(Front-end code change data)
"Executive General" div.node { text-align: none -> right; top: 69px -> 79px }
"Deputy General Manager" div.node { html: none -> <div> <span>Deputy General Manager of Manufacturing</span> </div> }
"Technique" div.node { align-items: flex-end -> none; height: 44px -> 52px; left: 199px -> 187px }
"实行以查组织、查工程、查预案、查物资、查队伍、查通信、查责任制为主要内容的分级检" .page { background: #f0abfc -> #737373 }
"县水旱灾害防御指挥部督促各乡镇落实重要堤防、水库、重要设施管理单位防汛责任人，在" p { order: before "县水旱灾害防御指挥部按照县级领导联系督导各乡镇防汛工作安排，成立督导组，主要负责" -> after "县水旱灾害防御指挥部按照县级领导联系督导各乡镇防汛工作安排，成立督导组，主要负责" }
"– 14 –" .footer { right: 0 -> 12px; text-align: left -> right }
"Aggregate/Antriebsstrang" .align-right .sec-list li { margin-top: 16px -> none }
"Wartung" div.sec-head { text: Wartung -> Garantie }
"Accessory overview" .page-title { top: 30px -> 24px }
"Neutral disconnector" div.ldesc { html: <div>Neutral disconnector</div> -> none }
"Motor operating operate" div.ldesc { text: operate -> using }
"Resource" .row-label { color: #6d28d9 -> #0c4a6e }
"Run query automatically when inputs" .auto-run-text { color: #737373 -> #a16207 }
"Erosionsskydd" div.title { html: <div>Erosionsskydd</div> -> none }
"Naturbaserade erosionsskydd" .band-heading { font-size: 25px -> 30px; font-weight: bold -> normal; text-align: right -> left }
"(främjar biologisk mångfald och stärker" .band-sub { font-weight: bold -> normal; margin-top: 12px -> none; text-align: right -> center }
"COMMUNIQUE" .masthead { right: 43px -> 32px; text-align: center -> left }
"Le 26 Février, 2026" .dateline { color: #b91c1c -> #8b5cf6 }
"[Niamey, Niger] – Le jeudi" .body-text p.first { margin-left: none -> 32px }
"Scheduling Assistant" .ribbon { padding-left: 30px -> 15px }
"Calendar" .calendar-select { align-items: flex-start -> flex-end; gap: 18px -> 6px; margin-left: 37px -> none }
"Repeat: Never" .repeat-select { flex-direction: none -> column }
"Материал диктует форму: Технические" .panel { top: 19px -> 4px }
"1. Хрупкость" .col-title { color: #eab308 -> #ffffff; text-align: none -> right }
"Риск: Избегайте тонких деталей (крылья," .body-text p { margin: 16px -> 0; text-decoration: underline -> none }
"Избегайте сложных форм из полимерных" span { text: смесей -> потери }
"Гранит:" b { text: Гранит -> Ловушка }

- _Description of the task_:
Look for the string "band" in the records, and copy every line where it is found.

- _Answer to the exercise_:
"Naturbaserade erosionsskydd" .band-heading { font-size: 25px -> 30px; font-weight: bold -> normal; text-align: right -> left }
"(främjar biologisk mångfald och stärker" .band-sub { font-weight: bold -> normal; margin-top: 12px -> none; text-align: right -> center }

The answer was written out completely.